Your instructions:
Please retype the listing below exactly as it stands, skipping any pictures.

Information provided:

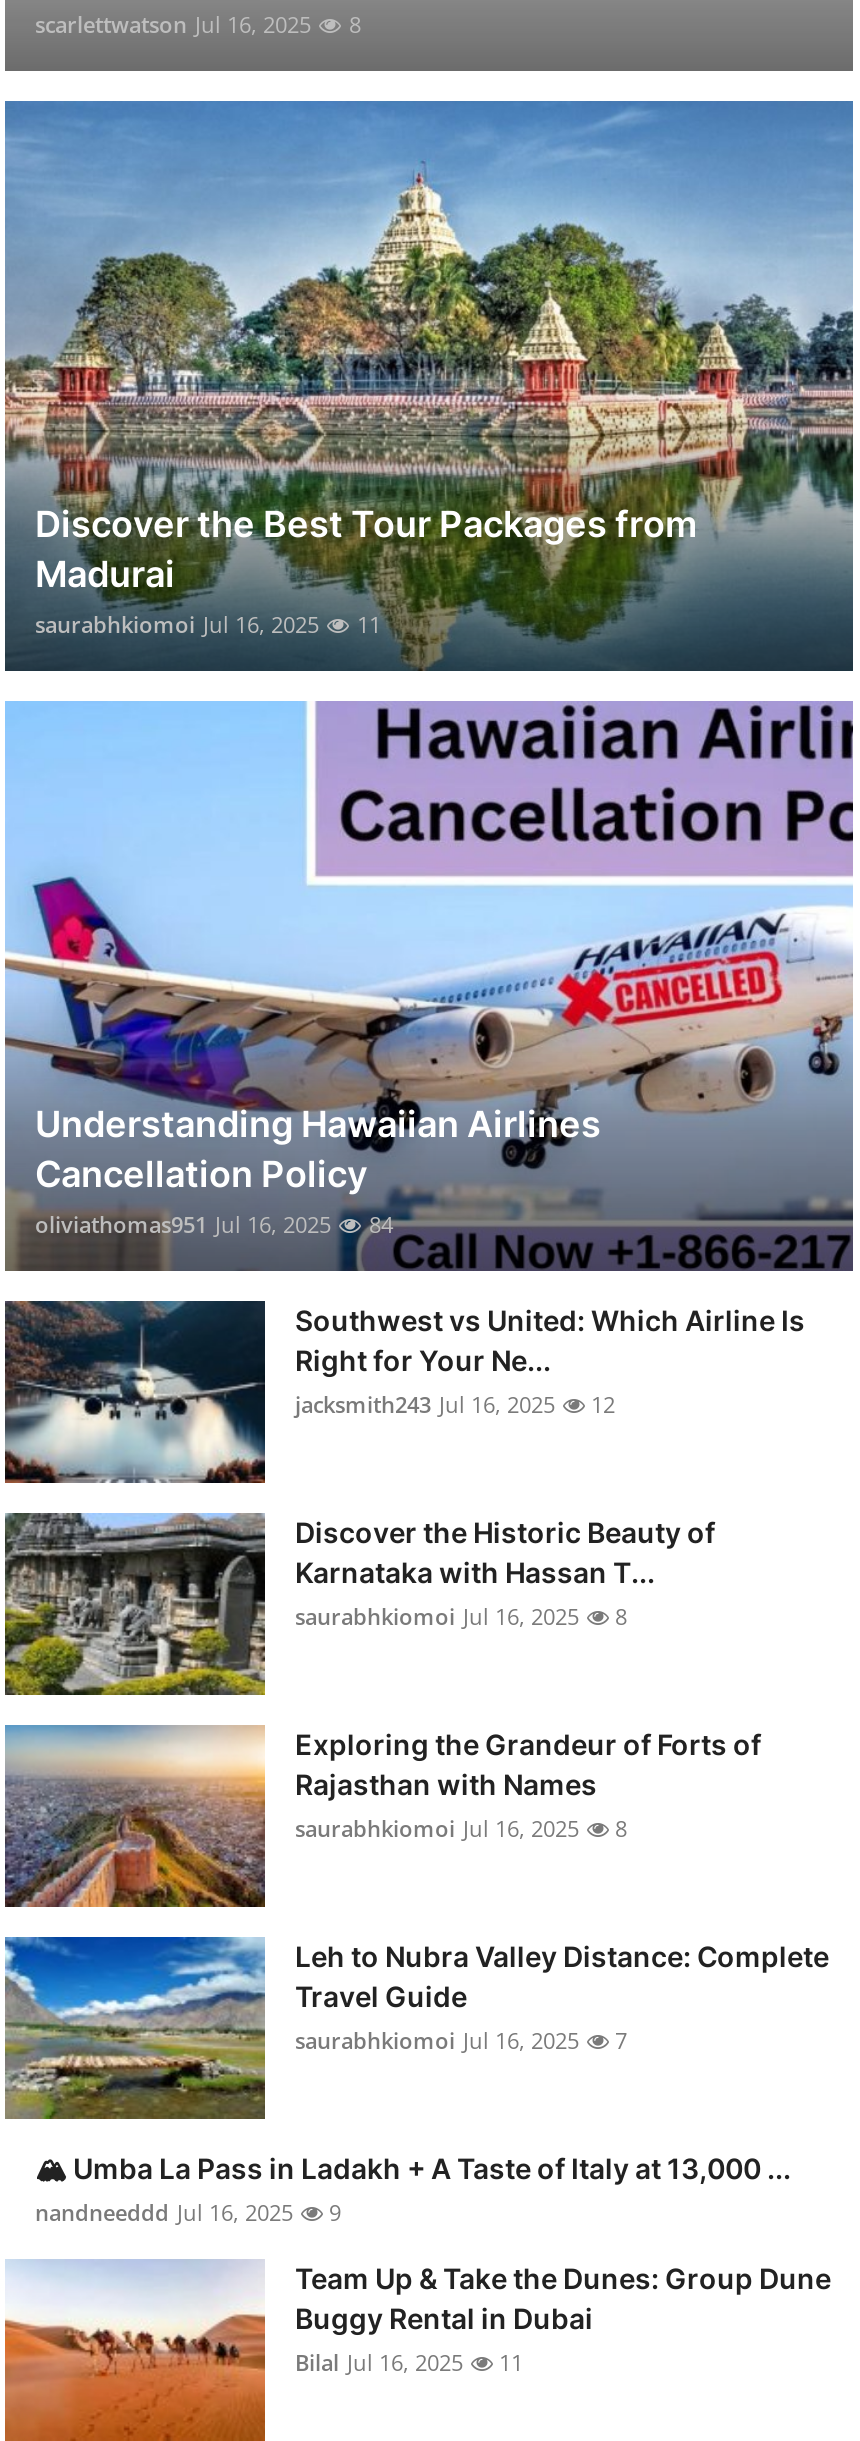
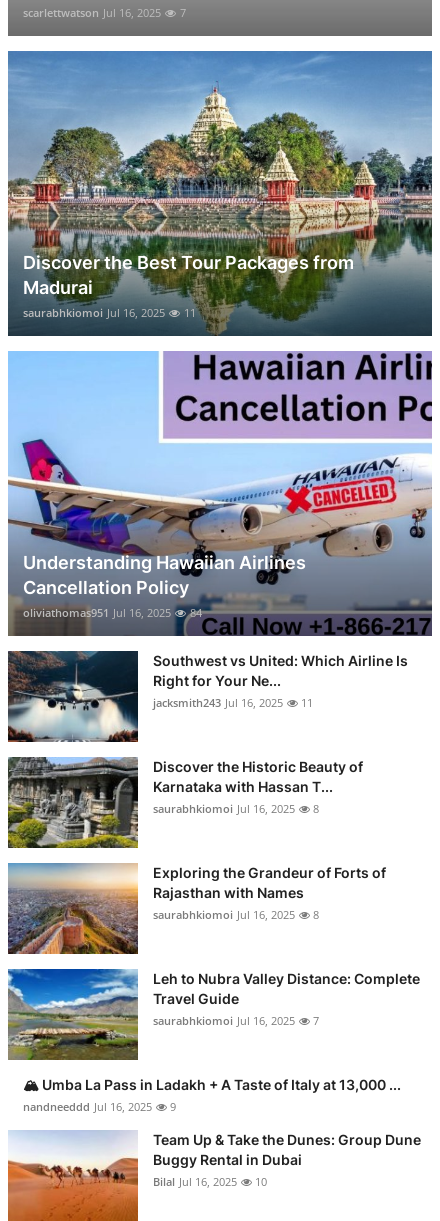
- scarlettwatson Jul 16, 2025 8
+ scarlettwatson Jul 16, 2025 7

- jacksmith243 Jul 16, 2025 12
+ jacksmith243 Jul 16, 2025 11

- Bilal Jul 16, 2025 11
+ Bilal Jul 16, 2025 10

Output:
- scarlettwatson Jul 16, 2025 8
+ scarlettwatson Jul 16, 2025 7

- jacksmith243 Jul 16, 2025 12
+ jacksmith243 Jul 16, 2025 11

- Bilal Jul 16, 2025 11
+ Bilal Jul 16, 2025 10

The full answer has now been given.